2D classification error: cryosparc_compute.skcuda_internal.cufft.cufftAllocFailed

yurotakagi · February 20, 2022, 1:49am

Hi
I have encountered the following error in 2D classification. The problem is something to do with Centos - the problem started happening after I installed update for Centos 7. Apparently, the same problem was discussed almost a year ago. It was indicated that the bug causing this problem has been fixed but I have the most updated version 3.3.1 and CUDA is 11.6. Any idea how to fix this? Thanks for your help
Best Yuro[CPU: 3.41 GB] Traceback (most recent call last):
File “/home/software/cryoem/cryosparc/cryosparc2_worker/cryosparc_compute/jobs/runcommon.py”, line 1837, in run_with_except_hook
run_old(*args, **kw)
File “cryosparc_worker/cryosparc_compute/engine/cuda_core.py”, line 131, in cryosparc_compute.engine.cuda_core.GPUThread.run
File “cryosparc_worker/cryosparc_compute/engine/cuda_core.py”, line 132, in cryosparc_compute.engine.cuda_core.GPUThread.run
File “cryosparc_worker/cryosparc_compute/engine/engine.py”, line 1028, in cryosparc_compute.engine.engine.process.work
File “cryosparc_worker/cryosparc_compute/engine/engine.py”, line 107, in cryosparc_compute.engine.engine.EngineThread.load_image_data_gpu
File “cryosparc_worker/cryosparc_compute/engine/gfourier.py”, line 32, in cryosparc_compute.engine.gfourier.fft2_on_gpu_inplace
File “/home/software/cryoem/cryosparc/cryosparc2_worker/cryosparc_compute/skcuda_internal/fft.py”, line 134, in init
onembed, ostride, odist, self.fft_type, self.batch)
File “/home/software/cryoem/cryosparc/cryosparc2_worker/cryosparc_compute/skcuda_internal/cufft.py”, line 749, in cufftMakePlanMany
cufftCheckStatus(status)
File “/home/software/cryoem/cryosparc/cryosparc2_worker/cryosparc_compute/skcuda_internal/cufft.py”, line 124, in cufftCheckStatus
raise e
cryosparc_compute.skcuda_internal.cufft.cufftAllocFailed

wtempel · February 22, 2022, 4:19pm

@yurotakagi Does the same job still fail if you configure your worker(s) with CUDA-11.2?
The toolkit can be installed independently from the Linux kernel driver as a non-root user, as explained in another forum (for a different CUDA version), subject to a minimum driver version.
Following toolkit installation, please run cryosparcw newcuda <cuda-path>.

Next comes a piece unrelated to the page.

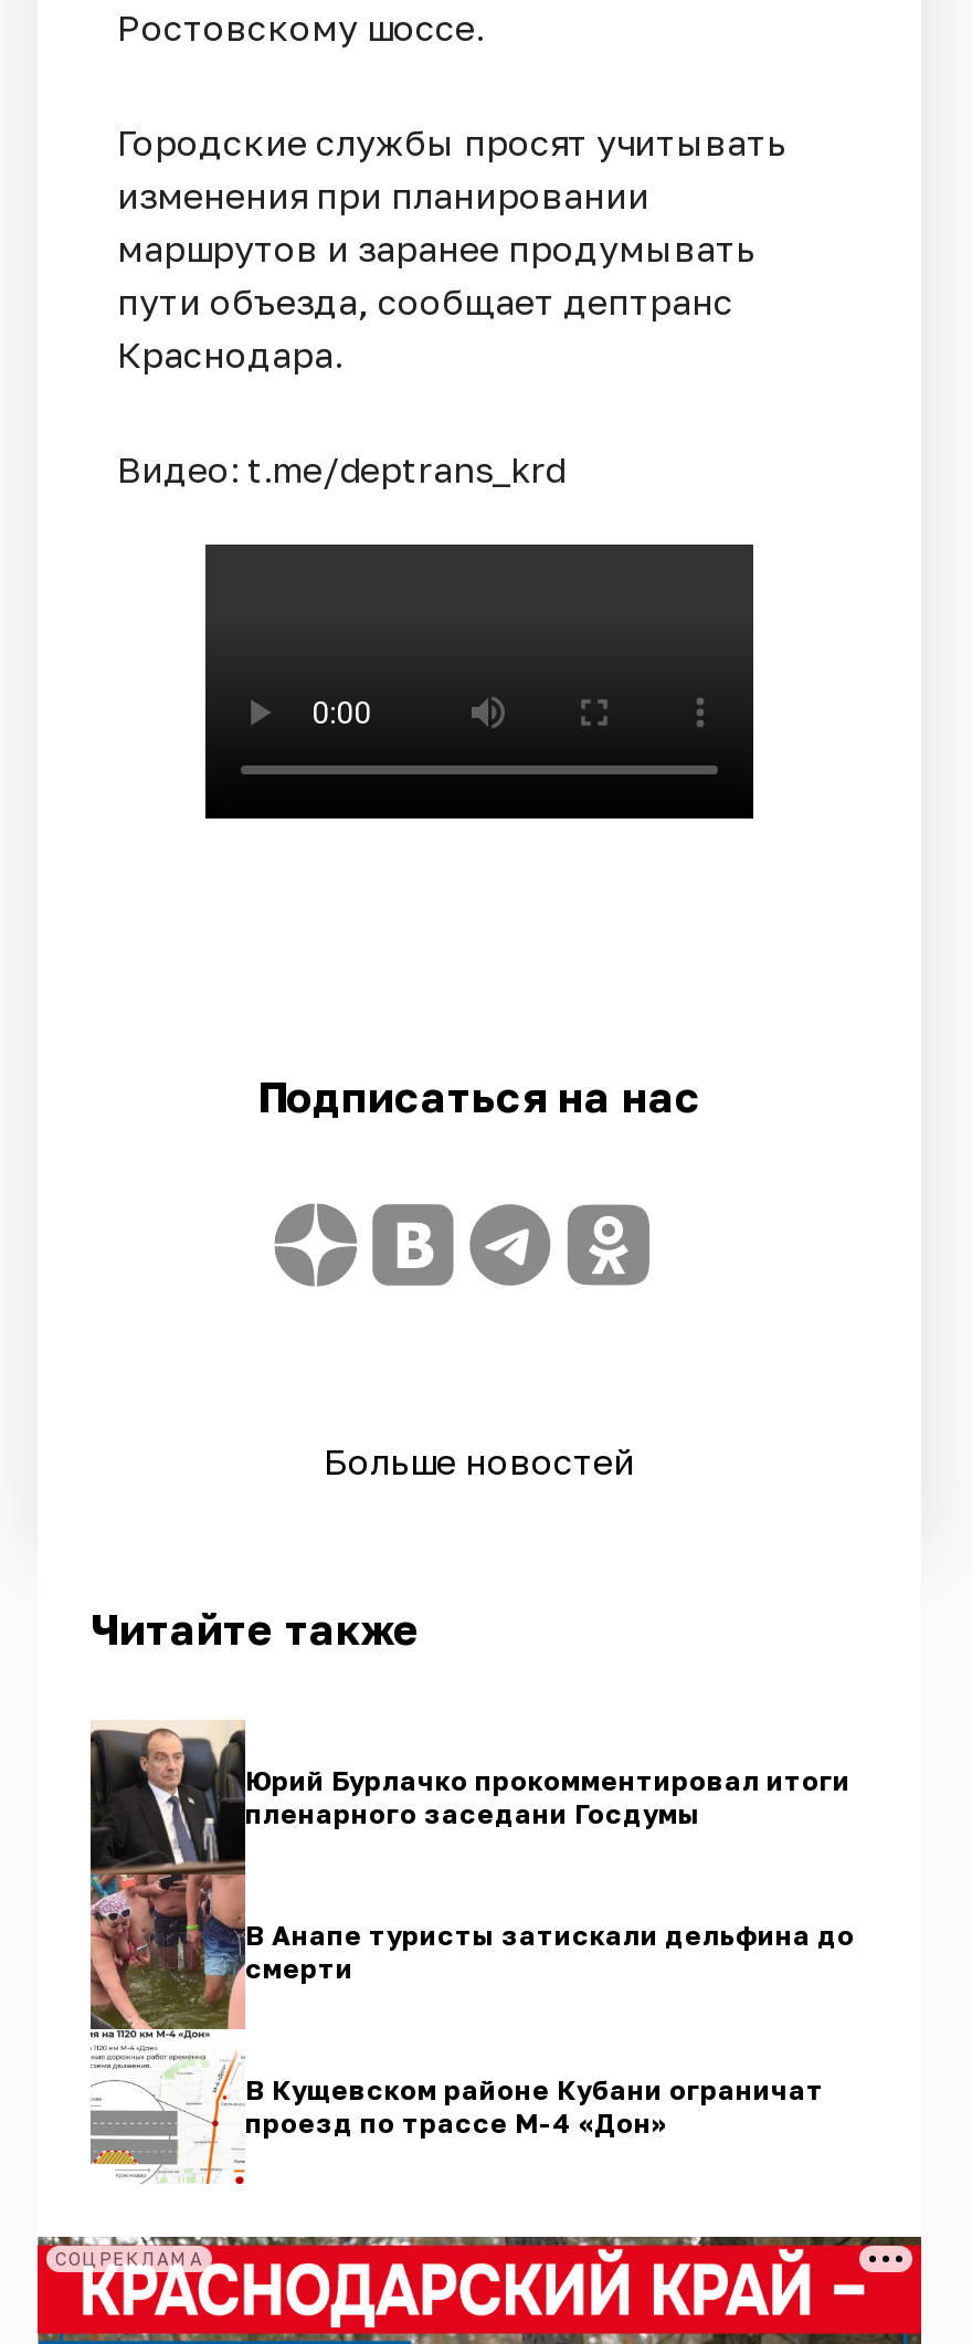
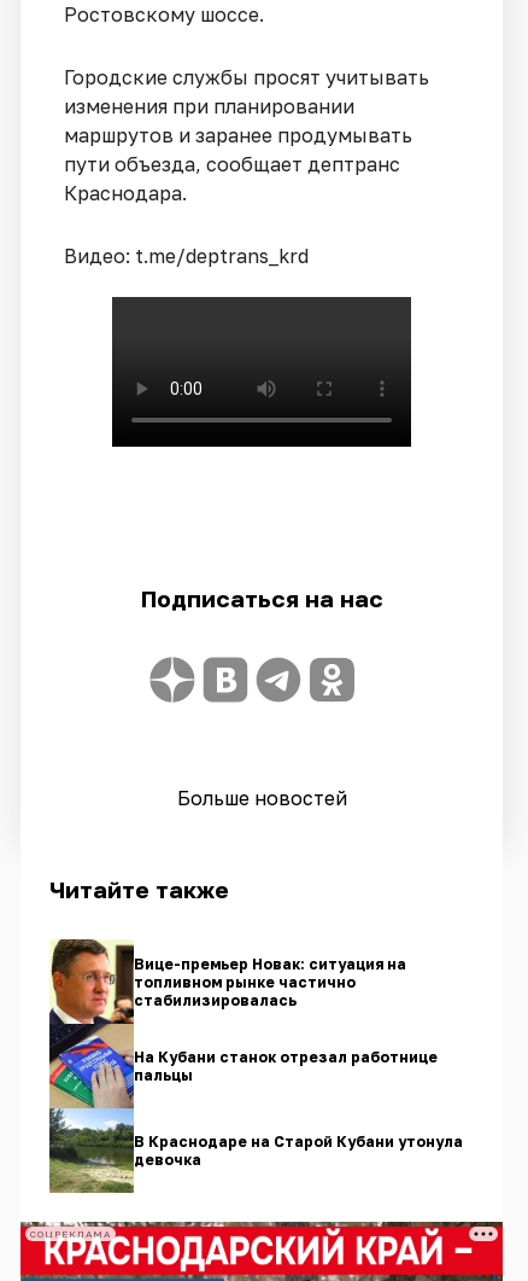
[88,1719,850,2185] [image] | Юрий Бурлачко прокомментировал итоги | пленарного заседани Госдумы -> [48,938,406,1194] [image] | Вице-премьер Новак: ситуация на | топливном рынке частично | стабилизировалась
[245,1919,855,1985] В Анапе туристы затискали дельфина до | смерти -> [134,1049,438,1085] На Кубани станок отрезал работнице | пальцы
[245,2073,824,2140] В Кущевском районе Кубани ограничат | проезд по трассе М-4 «Дон» -> [134,1133,463,1169] В Краснодаре на Старой Кубани утонула | девочка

yurotakagi · May 26, 2022, 1:13pm

Hi Wtempel

I did a clean re-installation of cryosparc with CUDA11.2. However, the same problem:“cryosparc_compute.skcuda_internal.cufft.cufftAllocFailed” for GPU required job s persists. I read your comment on the same issue in other discussion indicating that it could be OS issue? We are using Centos 7.9. Do you think we should switch to Ubunto to solve this problem?

Thanks for your help
Best

Yuro

wtempel · May 26, 2022, 2:54pm

While there are anecdotes of problems with centOS-7.9, I am not sure that this is not merely a problem related to the GPU memory demands of the job or the CUDA toolkit/driver installation, given the history of the issue.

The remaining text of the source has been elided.